[Provided entries]
○ ○ ○

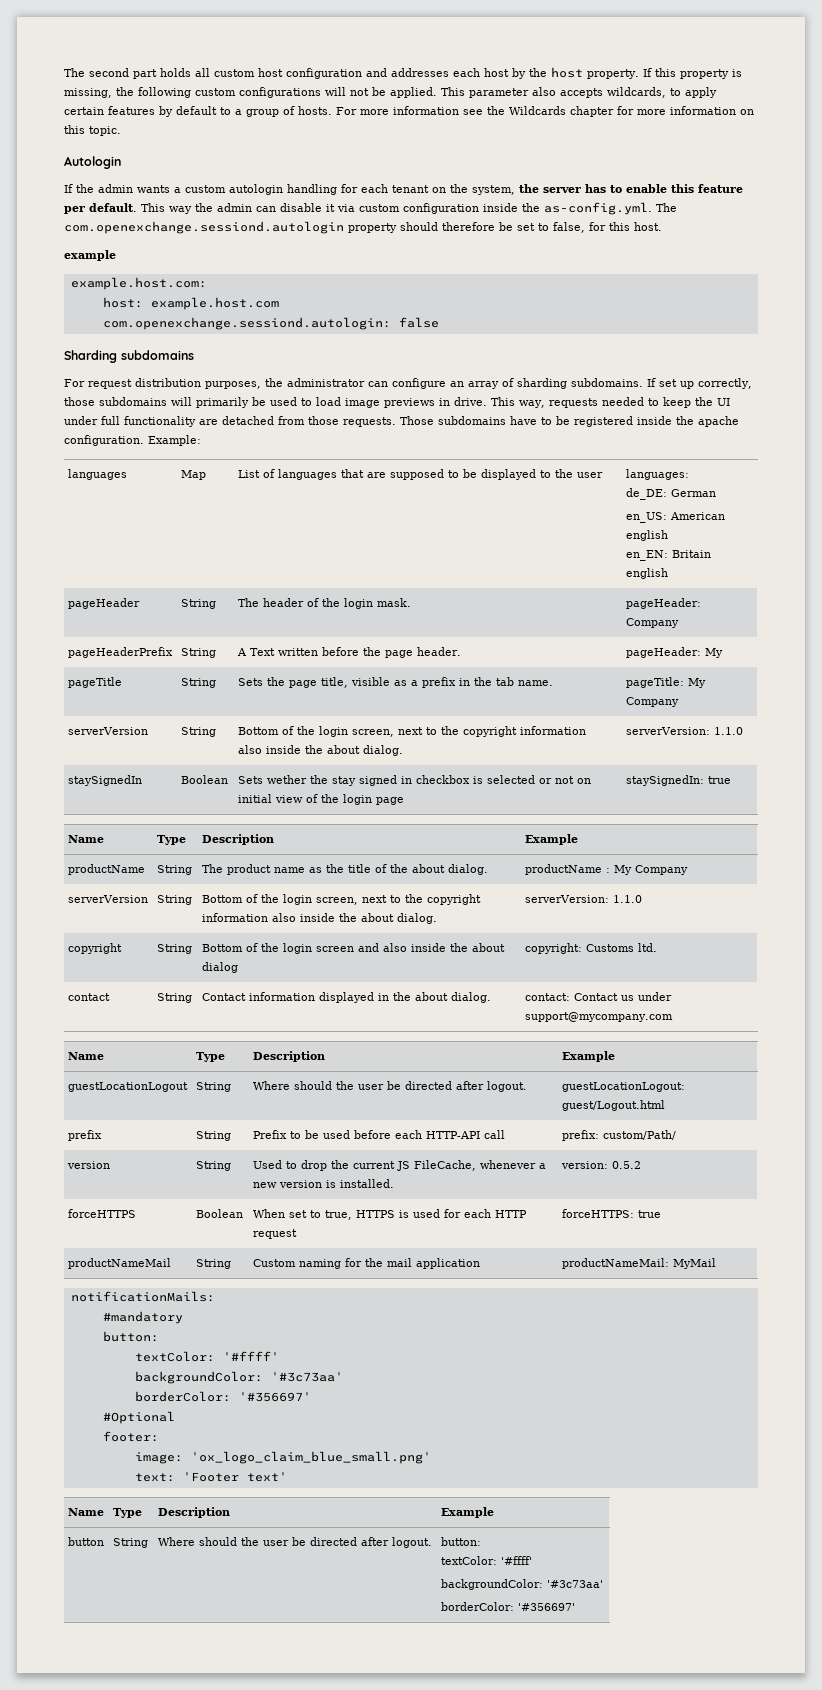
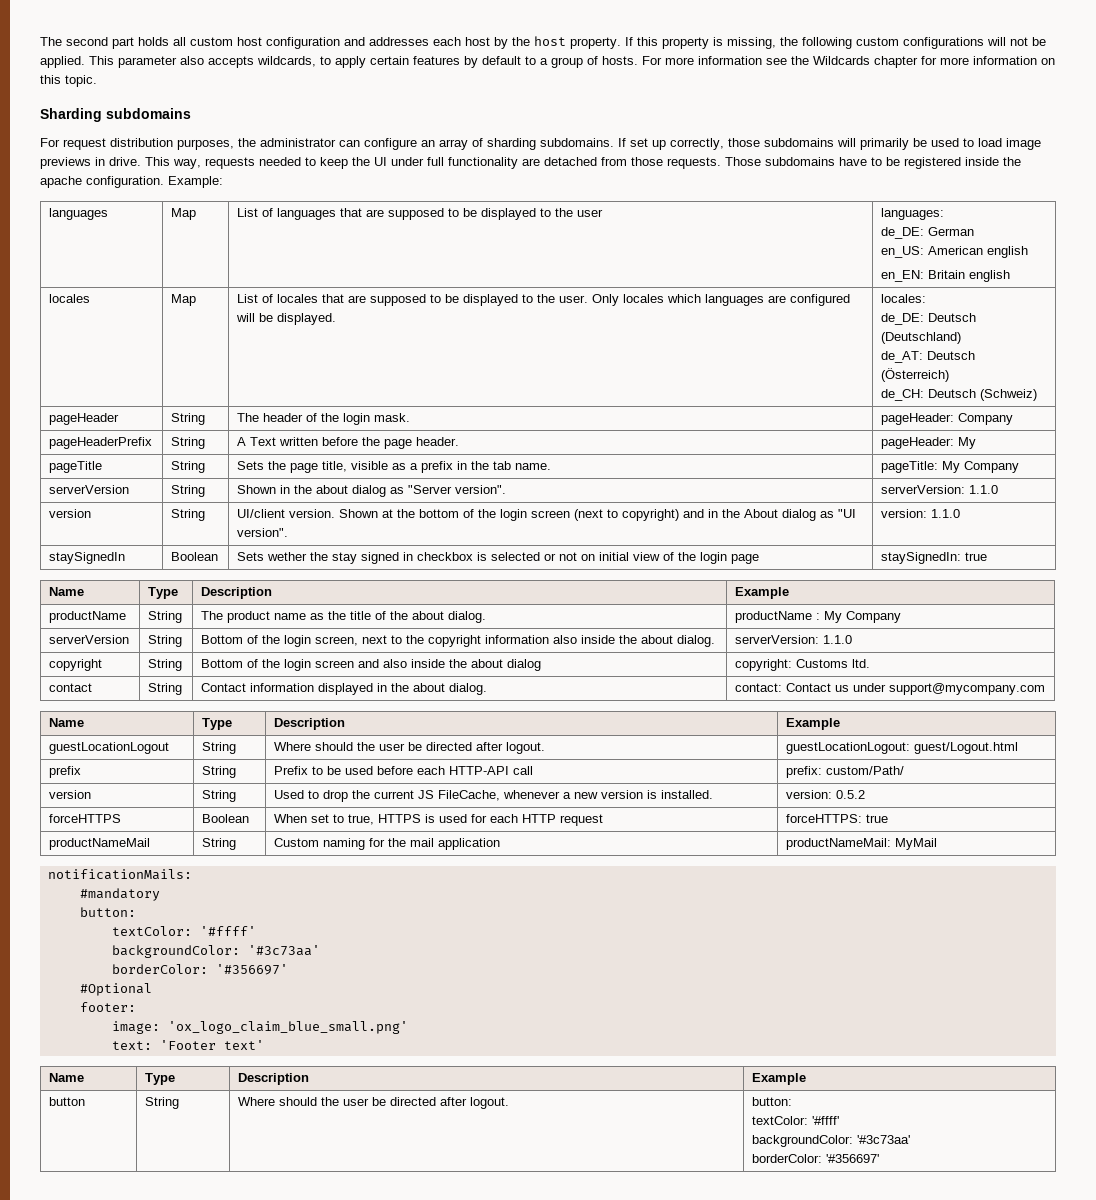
- Autologin
- If the admin wants a custom autologin handling for each tenant on the system, the server has to enable this feature per default. This way the admin can disable it via custom configuration inside the as-config.yml. The com.openexchange.sessiond.autologin property should therefore be set to false, for this host.
- example
- example.host.com:
- host: example.host.com
- com.openexchange.sessiond.autologin: false
+ locales | Map | List of locales that are supposed to be displayed to the user. Only locales which languages are configured will be displayed. | locales:
+ de_DE: Deutsch (Deutschland)
+ de_AT: Deutsch (Österreich)
+ de_CH: Deutsch (Schweiz)
  pageTitle | String | Sets the page title, visible as a prefix in the tab name. | pageTitle: My Company
- serverVersion | String | Bottom of the login screen, next to the copyright information
- also inside the about dialog. | serverVersion: 1.1.0
+ serverVersion | String | Shown in the about dialog as "Server version". | serverVersion: 1.1.0
+ version | String | UI/client version. Shown at the bottom of the login screen (next to copyright) and in the About dialog as "UI version". | version: 1.1.0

○ ○ ○

[Task to carry out]
In the answer, all of the material should appear exactly as given, with no picture carried over.

[Solution]
- Autologin
- If the admin wants a custom autologin handling for each tenant on the system, the server has to enable this feature per default. This way the admin can disable it via custom configuration inside the as-config.yml. The com.openexchange.sessiond.autologin property should therefore be set to false, for this host.
- example
- example.host.com:
- host: example.host.com
- com.openexchange.sessiond.autologin: false
+ locales | Map | List of locales that are supposed to be displayed to the user. Only locales which languages are configured will be displayed. | locales:
+ de_DE: Deutsch (Deutschland)
+ de_AT: Deutsch (Österreich)
+ de_CH: Deutsch (Schweiz)
  pageTitle | String | Sets the page title, visible as a prefix in the tab name. | pageTitle: My Company
- serverVersion | String | Bottom of the login screen, next to the copyright information
- also inside the about dialog. | serverVersion: 1.1.0
+ serverVersion | String | Shown in the about dialog as "Server version". | serverVersion: 1.1.0
+ version | String | UI/client version. Shown at the bottom of the login screen (next to copyright) and in the About dialog as "UI version". | version: 1.1.0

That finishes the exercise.